La lanière de son sac
Je ne sais pas qui a proposé à l’autre de prendre un verre avant de…avant de quoi d’ailleurs ? Qu’avait-il été prévu entre Sirène_du_Nord et Cédric7575 ? J’avais l’impression de jouer une partie de billard avec un foulard sur les yeux.
« Je ne vous voyais pas tout à fait comme cela. » Elle avait soigneusement détaché chaque mot et utilisé le « cela » du langage soutenu. J’ai failli répondre « Déçue ? » mais me suis retenu. Je me suis contenté d’un « Moi non plus ».
Le garçon est revenu. Elle n’a pas hésité, alcool fort. Je me suis senti obligé de suivre. La conversation était poussive. Une suite de propos ponctués de longs silences embarrassés. J’avais hâte qu’on décolle avant que n’arrive le vrai Cédric7575. « Tu as vraiment vingt-sept ans ? » J’ai menti, « Oui, j’ai toujours fait plus jeune que mon âge. Et vous ? ». Ma question l’a troublée. « Tu trouves que je fais plus ? » J’ai répondu que je lui donnais environ cinq ans de moins. Je cherchais désespérément ce que je pouvais ajouter. Son regard allait de la rue au serveur, du serveur aux clients, des clients à moi. J’ai réalisé que j’étais en train de la contempler béatement avec un air bête. À moins que ce ne soit bêtement avec l’air béat. Elle a eu un geste d’impatience. Elle semblait tellement femme, mûre et inaccessible, je perdais mes repères. Sa nervosité décuplait la mienne. Ses mains trituraient la lanière de son sac. Et toujours cette mèche folle qui retombait devant ses yeux. Cette mèche, j’avais envie de me pencher pour la remettre en place. Je me suis dit « Et si je l’embrassais, là, maintenant ? »
Elle a jeté un coup d’œil à sa montre, a accueilli avec soulagement l’arrivée de nos commandes.
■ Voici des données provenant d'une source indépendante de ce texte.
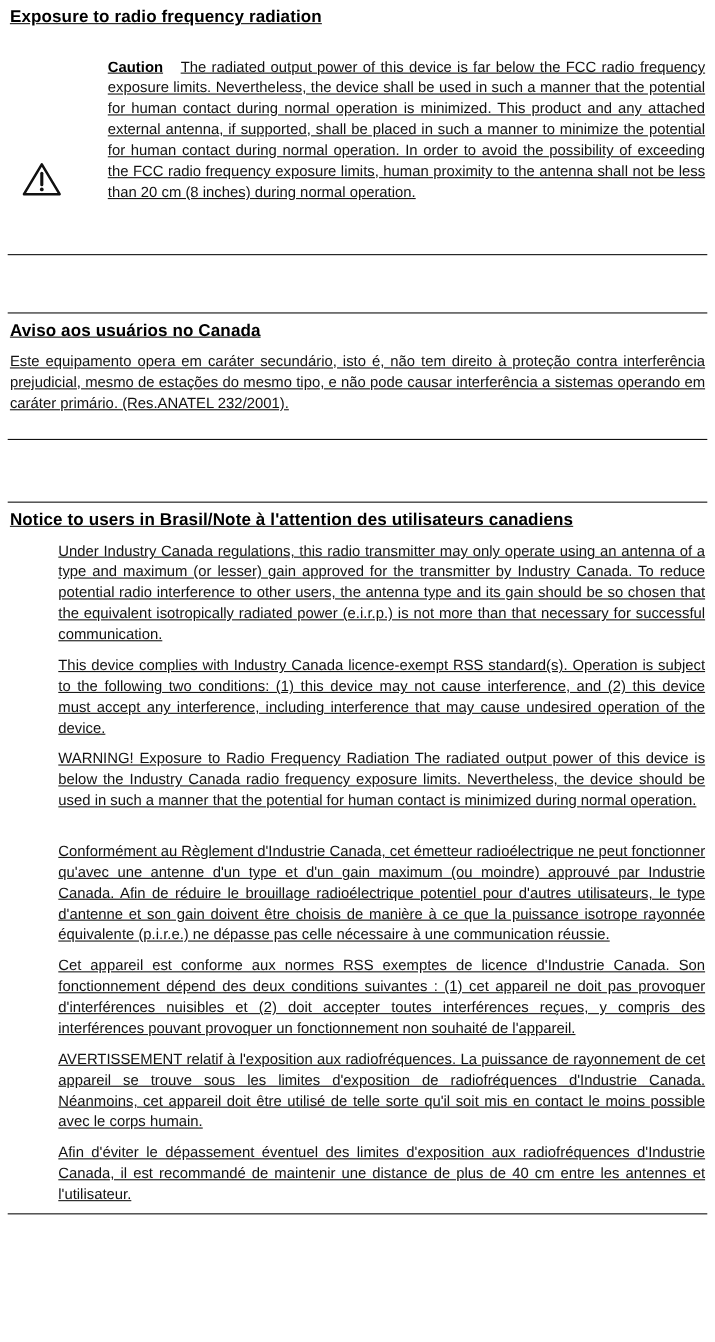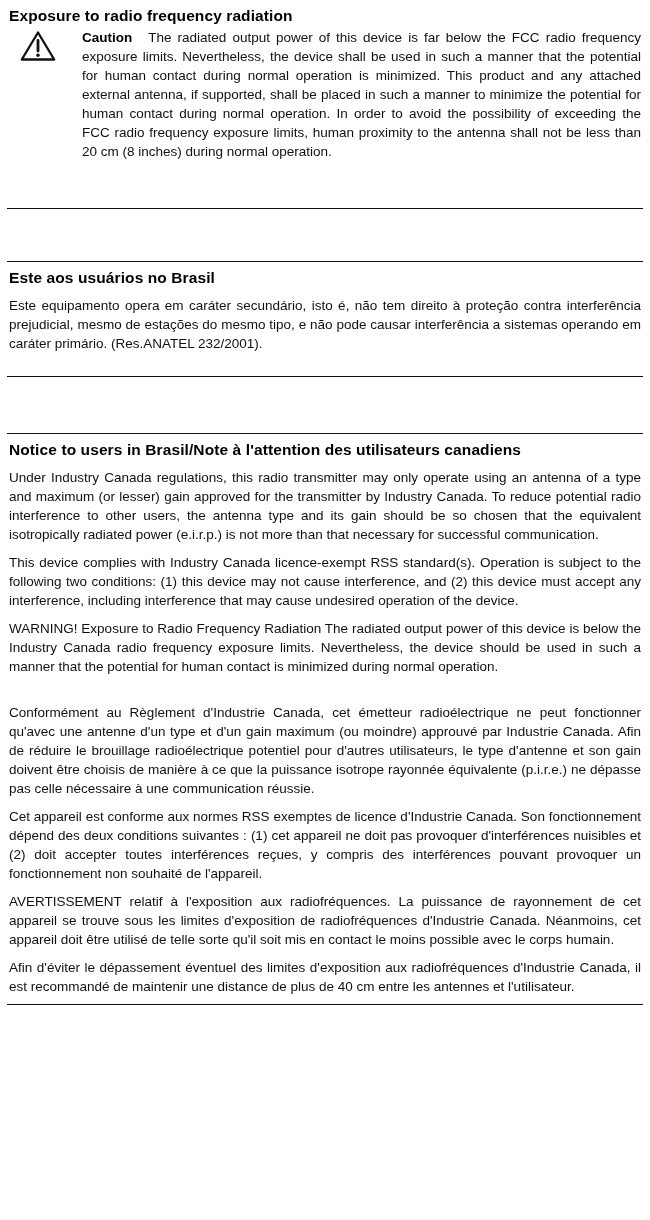--- a/index.html
+++ b/index.html
@@ -15,20 +15,21 @@
     -webkit-font-smoothing: antialiased;
   }
   .page {
     width: 650px;
     height: 1220px;
     padding: 0 7px;
   }
   .section {
     border-bottom: 1.5px solid #111;
     padding: 0 2px;
+    text-decoration: underline;
   }
   .section.ruled-top {
     border-top: 1.5px solid #111;
   }
   .section-title {
     font-size: 15.5px;
     font-weight: bold;
     color: #000;
     margin: 7px 0 0 0;
     letter-spacing: 0.1px;
@@ -39,23 +40,24 @@
     text-align: justify;
     margin: 9px 0 0 0;
     color: #111;
   }
   
   .section-fcc {
     padding-bottom: 47px;
   }
   .caution-row {
     display: flex;
-    align-items: flex-start;
-    margin-top: 3px;
+    align-items: flex-end;
+    margin-top: 26px;
     padding-left: 11px;
+    gap: 16px;
   }
   .caution-icon-wrap {
     flex: 0 0 36px;
     margin-right: 26px;
     padding-top: 2px;
   }
   .caution-text {
     flex: 1;
     font-size: 13.5px;
     line-height: 19px;
@@ -73,20 +75,21 @@
     margin-top: 52px;
     padding-bottom: 23px;
   }
   
   .section-canada {
     margin-top: 56px;
     padding-bottom: 8px;
   }
   .section-canada p.body-text {
     margin-top: 9px;
+    margin-left: 44px;
   }
   .section-canada p.gap-before {
     margin-top: 27px;
   }
 </style>
 </head>
 <body>
 
 <div class="page">
 
@@ -100,21 +103,21 @@
           <circle cx="18" cy="25.2" r="1.7" fill="#111"></circle>
         </svg>
       </span>
       <p class="caution-text">
         <span class="caution-label">Caution</span><span>The radiated output power of this device is far below the FCC radio frequency exposure limits. Nevertheless, the device shall be used in such a manner that the potential for human contact during normal operation is minimized. This product and any attached external antenna, if supported, shall be placed in such a manner to minimize the potential for human contact during normal operation. In order to avoid the possibility of exceeding the FCC radio frequency exposure limits, human proximity to the antenna shall not be less than 20 cm (8 inches) during normal operation.</span>
       </p>
     </div>
   </div>
 
   <div class="section section-brazil ruled-top">
-    <h2 class="section-title">Este aos usuários no Brasil</h2>
+    <h2 class="section-title">Aviso aos usuários no Canada</h2>
     <p class="body-text">Este equipamento opera em caráter secundário, isto é, não tem direito à proteção contra interferência prejudicial, mesmo de estações do mesmo tipo, e não pode causar interferência a sistemas operando em caráter primário. (Res.ANATEL 232/2001).</p>
   </div>
 
   <div class="section section-canada ruled-top">
     <h2 class="section-title">Notice to users in Brasil/Note à l'attention des utilisateurs canadiens</h2>
     <p class="body-text">Under Industry Canada regulations, this radio transmitter may only operate using an antenna of a type and maximum (or lesser) gain approved for the transmitter by Industry Canada. To reduce potential radio interference to other users, the antenna type and its gain should be so chosen that the equivalent isotropically radiated power (e.i.r.p.) is not more than that necessary for successful communication.</p>
     <p class="body-text">This device complies with Industry Canada licence-exempt RSS standard(s). Operation is subject to the following two conditions: (1) this device may not cause interference, and (2) this device must accept any interference, including interference that may cause undesired operation of the device.</p>
     <p class="body-text">WARNING! Exposure to Radio Frequency Radiation The radiated output power of this device is below the Industry Canada radio frequency exposure limits. Nevertheless, the device should be used in such a manner that the potential for human contact is minimized during normal operation.</p>
     <p class="body-text gap-before">Conformément au Règlement d'Industrie Canada, cet émetteur radioélectrique ne peut fonctionner qu'avec une antenne d'un type et d'un gain maximum (ou moindre) approuvé par Industrie Canada. Afin de réduire le brouillage radioélectrique potentiel pour d'autres utilisateurs, le type d'antenne et son gain doivent être choisis de manière à ce que la puissance isotrope rayonnée équivalente (p.i.r.e.) ne dépasse pas celle nécessaire à une communication réussie.</p>
     <p class="body-text">Cet appareil est conforme aux normes RSS exemptes de licence d'Industrie Canada. Son fonctionnement dépend des deux conditions suivantes : (1) cet appareil ne doit pas provoquer d'interférences nuisibles et (2) doit accepter toutes interférences reçues, y compris des interférences pouvant provoquer un fonctionnement non souhaité de l'appareil.</p>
À peine le serveur a-t-il eu tourné le dos qu’elle s’est enfilé son verre. J’ai aperçu la marque pâle à l’endroit où devait se trouver une alliance deux heures auparavant. Elle s’est levée. « On y va ? »
L’invitation prononcée comme un défi m’a fait paniquer. J’ai bredouillé un truc débile, « On a bien le temps ». Elle s’est laissée retomber sans un mot. Je me suis maudit, « C’est pas possible, t’es vraiment trop con ! »
Le soir tombait doucement. Les rares voitures avaient allumé leurs feux. Le garçon était en train d’empiler les chaises et d’enchaîner les tables. Je me suis enfin levé, « OK, on y va. » Elle a glissé un billet de vingt sous le cendrier. Je percevais les bruits de la rue légèrement étouffés. Ma tête bourdonnait. Les lampadaires s'étaient allumés. Elle marchait vite. Ses talons claquaient sur les pavés. J’ai dû allonger le pas. J’observais son profil sévère, ses lèvres pincées, son petit nez qui, tout à l’heure, se plissait à chacune de mes réponses. J’avais remarqué le grain de beauté au coin de sa bouche et les boucles d’oreilles simples et chères. « Sirène_du_Nord » n’avait rien en commun avec mes habituelles conquêtes. Comment s’abandonnait-elle dans les bras d’un homme ? Avec des soupirs à n’en plus finir ? Ou de petits halètements de chiot ? Avec de longs feulements ? Ou en silence ? Dans le noir complet ?
Nous nous étions éloignés des rues passantes pour emprunter celles plus étroites où les voitures ne peuvent circuler que dans un sens. Elle avait ralenti l’allure.
— Laisse-moi une dizaine de mètres.
J’ai obéi. Elle avait sans doute peur d’être reconnue. Elle jetait parfois des coups d’œil par-dessus son épaule. Elle a accéléré le pas. J’ai accéléré aussi. Serrant son sac contre elle, gênée par sa jupe trop étroite, elle s’est mise à courir. J’ai couru aussi. Elle s’est engouffrée dans l’arrondi d’un hall d’immeuble. Je me suis précipité à sa suite.